PROBLEM DESCRIPTION — Leave the pictures out and restate every line below exactly.

DATA SUPPLIED —
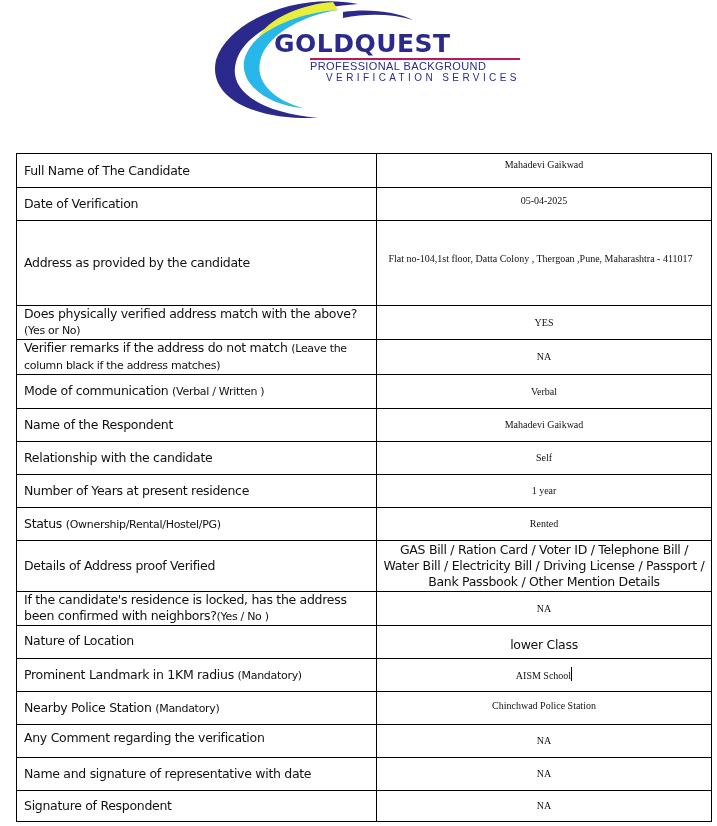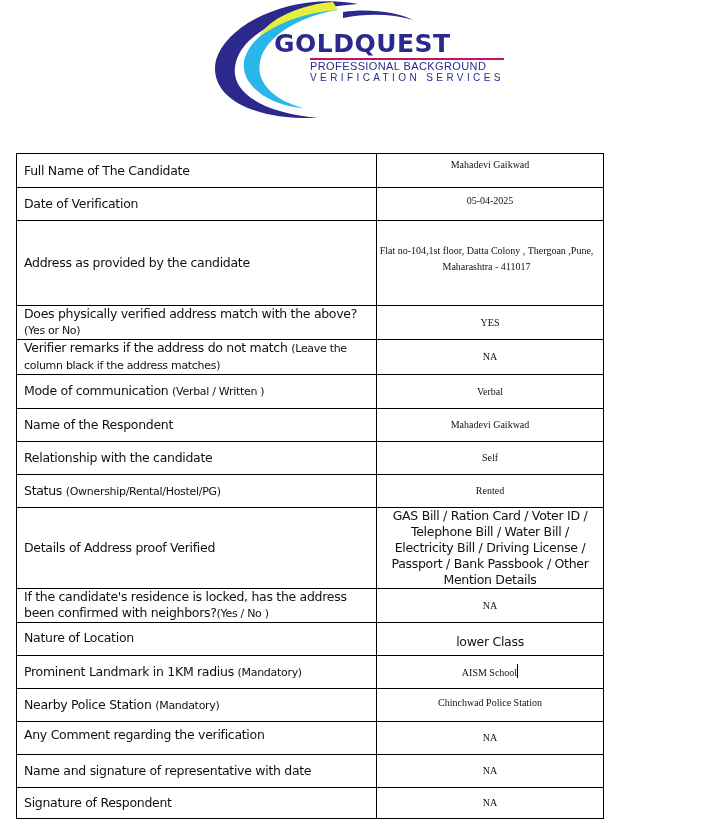--- a/index.html
+++ b/index.html
@@ -18,7 +18,7 @@
     }
     .tag2 {
       font-family: "Liberation Sans", sans-serif; font-size: 10px; color: #2b2a8c;
-      letter-spacing: 3.4px; line-height: 11px; white-space: nowrap; margin-left: 36px;
+      letter-spacing: 3.4px; line-height: 11px; white-space: nowrap; margin-left: 52px;
     }
     table.report {
       position: absolute; left: 16px; top: 153px; width: 588px;

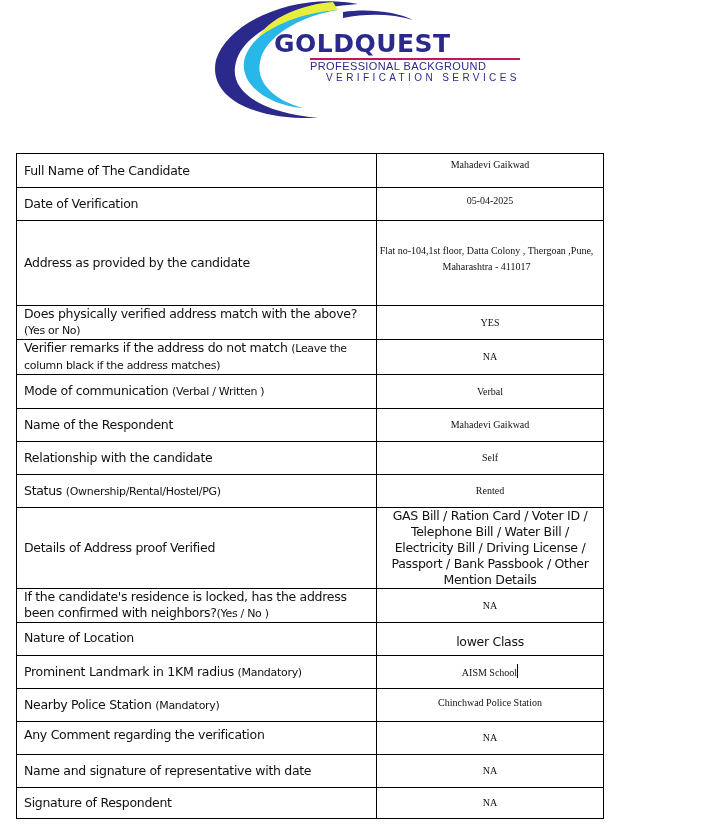--- a/index.html
+++ b/index.html
@@ -21,7 +21,7 @@
       letter-spacing: 3.4px; line-height: 11px; white-space: nowrap; margin-left: 52px;
     }
     table.report {
-      position: absolute; left: 16px; top: 153px; width: 588px;
+      position: absolute; left: 16px; top: 153px; width: 696px;
       border-collapse: collapse; table-layout: fixed;
     }
     table.report td { border: 1px solid #000; padding: 0 7px; vertical-align: middle; }

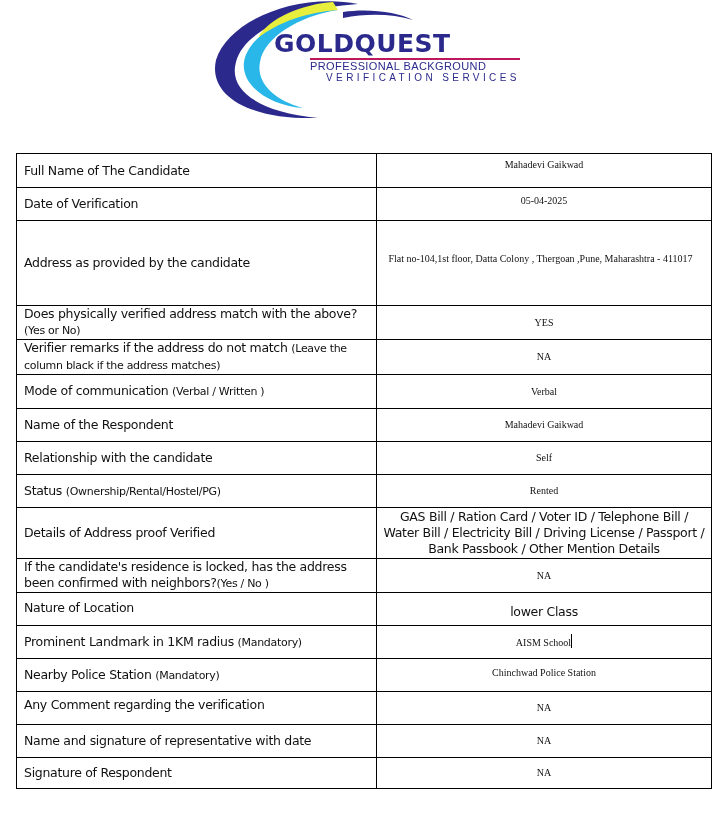--- a/index.html
+++ b/index.html
@@ -90,6 +90,10 @@
       <td class="value">Self</td>
     </tr>
     <tr style="height:33px">
+      <td class="label">Number of Years at present residence</td>
+      <td class="value">1 year</td>
+    </tr>
+    <tr style="height:33px">
       <td class="label"><span>Status</span> <span class="paren">(Ownership/Rental/Hostel/PG)</span></td>
       <td class="value">Rented</td>
     </tr>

SOLUTION TO THIS PROBLEM —
--- a/index.html
+++ b/index.html
@@ -18,7 +18,7 @@
     }
     .tag2 {
       font-family: "Liberation Sans", sans-serif; font-size: 10px; color: #2b2a8c;
-      letter-spacing: 3.4px; line-height: 11px; white-space: nowrap; margin-left: 36px;
+      letter-spacing: 3.4px; line-height: 11px; white-space: nowrap; margin-left: 52px;
     }
     table.report {
       position: absolute; left: 16px; top: 153px; width: 588px;

--- a/index.html
+++ b/index.html
@@ -21,7 +21,7 @@
       letter-spacing: 3.4px; line-height: 11px; white-space: nowrap; margin-left: 52px;
     }
     table.report {
-      position: absolute; left: 16px; top: 153px; width: 588px;
+      position: absolute; left: 16px; top: 153px; width: 696px;
       border-collapse: collapse; table-layout: fixed;
     }
     table.report td { border: 1px solid #000; padding: 0 7px; vertical-align: middle; }

--- a/index.html
+++ b/index.html
@@ -90,6 +90,10 @@
       <td class="value">Self</td>
     </tr>
     <tr style="height:33px">
+      <td class="label">Number of Years at present residence</td>
+      <td class="value">1 year</td>
+    </tr>
+    <tr style="height:33px">
       <td class="label"><span>Status</span> <span class="paren">(Ownership/Rental/Hostel/PG)</span></td>
       <td class="value">Rented</td>
     </tr>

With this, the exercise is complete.